Gill's study of Eddy is not perfect. She could have placed Christian Science more accurately within the larger religious context, and in particular she might have traced the influence of New Thought, a diffuse 19th-century movement that emphasized spiritual healing. The work also comes uncomfortably close to the genre of psychobiography, with Gill speculating overly much about the motivations of her subject. At times, her undisguised admiration overcompensates for the polemical nature of most previous biographies, but she is extremely thorough with the historical record, allowing all available documents to come to light. Gill's biography will stand the test of time as the first major study to mine the considerable scholarly possibilities that exist between church-sanctioned hagiography and muckraking exposé.
The virtues of Gill's biography are perhaps best appreciated when it's read alongside Caroline Fraser's book, God's Perfect Child: Living and Dying in the Christian Science Church, the most damning critique of Christian Science to appear in 90 years. The polymath Martin Gardner, who has himself authored a scathing biography of Eddy, applauded Fraser's book in The Los Angeles Times Book Review as "a skillful account of Mary Baker Eddy's deluded, discombobulated life" and "the most powerful and persuasive attack on Christian Science to have been written in this century." In a rather contradictory review, Publishers Weekly acknowledged that Fraser's study was "a rousing exposé" but also called it "an evenhanded historical analysis."

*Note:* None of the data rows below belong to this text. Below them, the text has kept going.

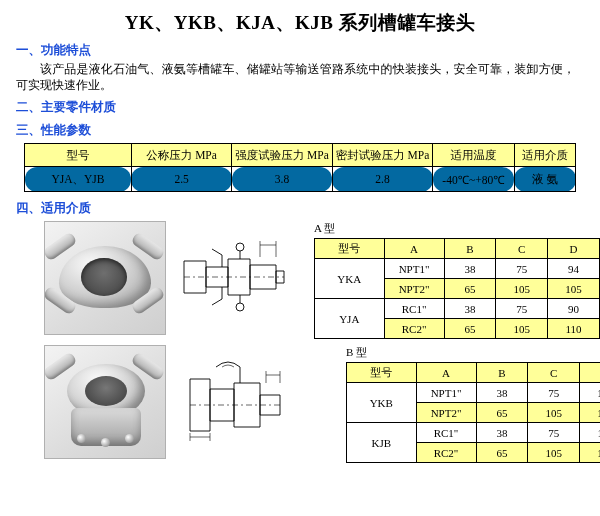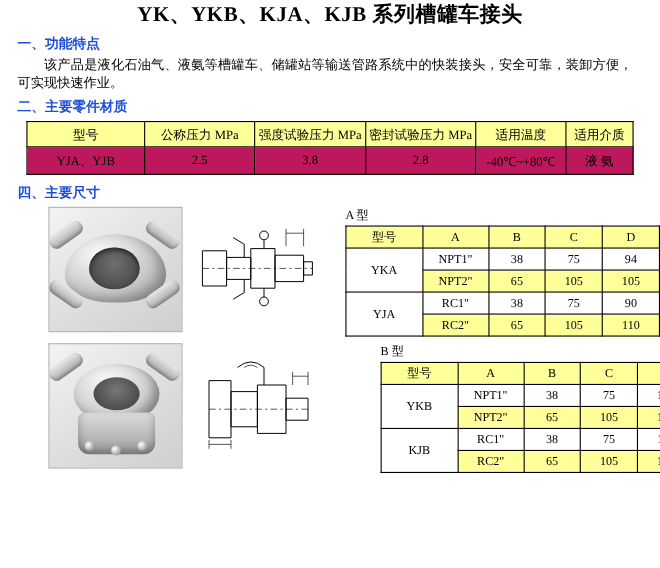"YK、YKB、KJA、KJB 系列槽罐车接头" .title { padding-top: none -> 10px }
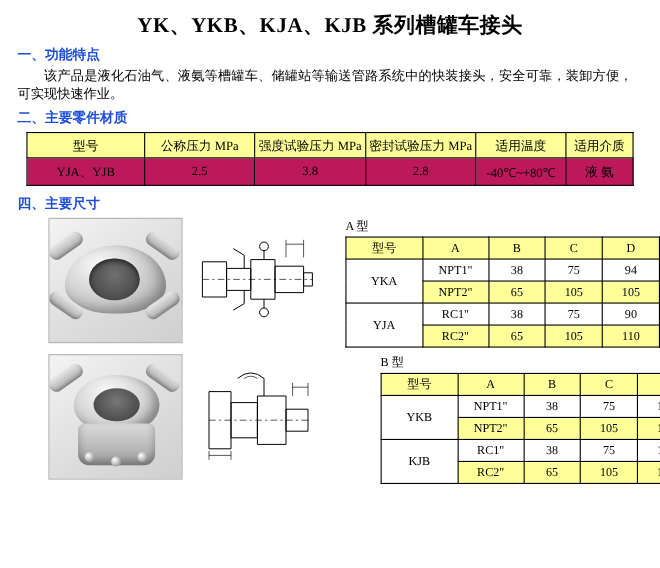"三、性能参数" div.sec-head { html: none -> <div>三、性能参数</div> }
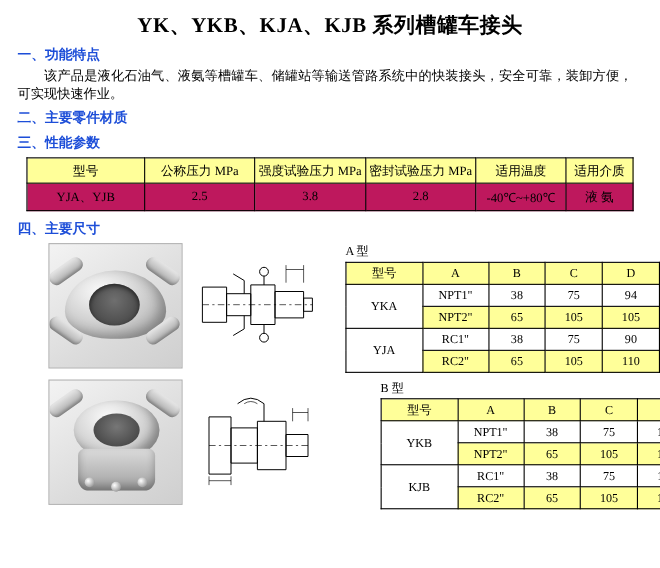"YJA、YJB" table.perf tr.r2 td { background: #be185d -> #0369a1; border-radius: none -> 12px }
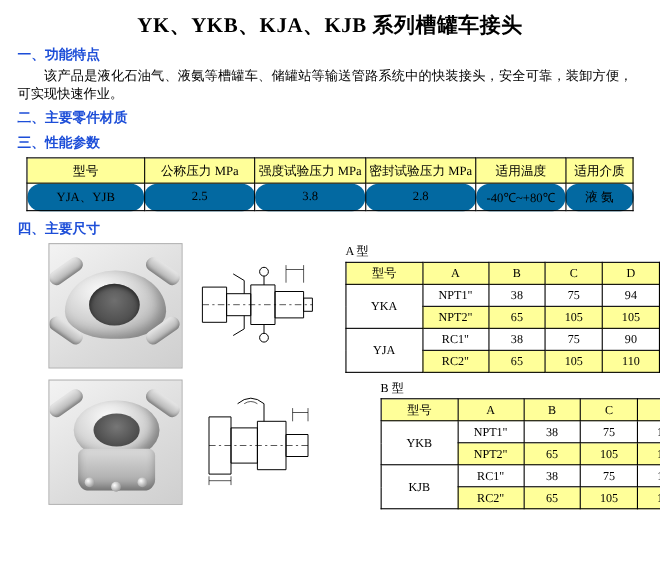"四、主要尺寸" div.sec-head { text: 主要尺寸 -> 适用介质 }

Exposé, by its very nature, is never evenhanded. Fraser's agenda is clear from the outset, in her early declaration that "Christian Science has killed and maimed and materially damaged people," including, she relates, a childhood acquaintance who died of a ruptured appendix. Fraser learned of his death while in college, and the discovery forced her to admit that she "had never seen the healings that Christian Science promised. I had heard people talk about their healings, but I had never seen anyone healed at all, not anyone in our entire church."
In the preface Fraser, an evocative and skillful writer, describes her Christian Science upbringing. She portrays her mother as "a classic fair-weather Christian Scientist" who took birth control pills and slipped Fraser orange-flavored children's aspirins when the girl felt ill. Fraser's father, however, was a stern and upright Scientist who refused to have a radio or a lifejacket on his sailboat, "because we knew we would never have an accident requiring the use of one."
Fraser's personal history is only made explicit in the book's opening pages, though her negative experiences color all of the subsequent historical sections of the book. Her analysis of Eddy relies on secondary sources; she has borrowed liberally from copious negative biographies (including the infamous "Milmine" biography that is partially attributed to Willa Cather). Indeed, Fraser acknowledges in the book's opening line that she never sought access to the church's archives in Boston to conduct original research. Her 19th-century sections show all of the marks of a prejudiced historian; for example, she appropriately criticizes Eddy's reminiscences of her early life, written more than half a century after the events in question, but then accepts wholesale the ex post facto testimonies of neighbors who claimed they had known Eddy as a child.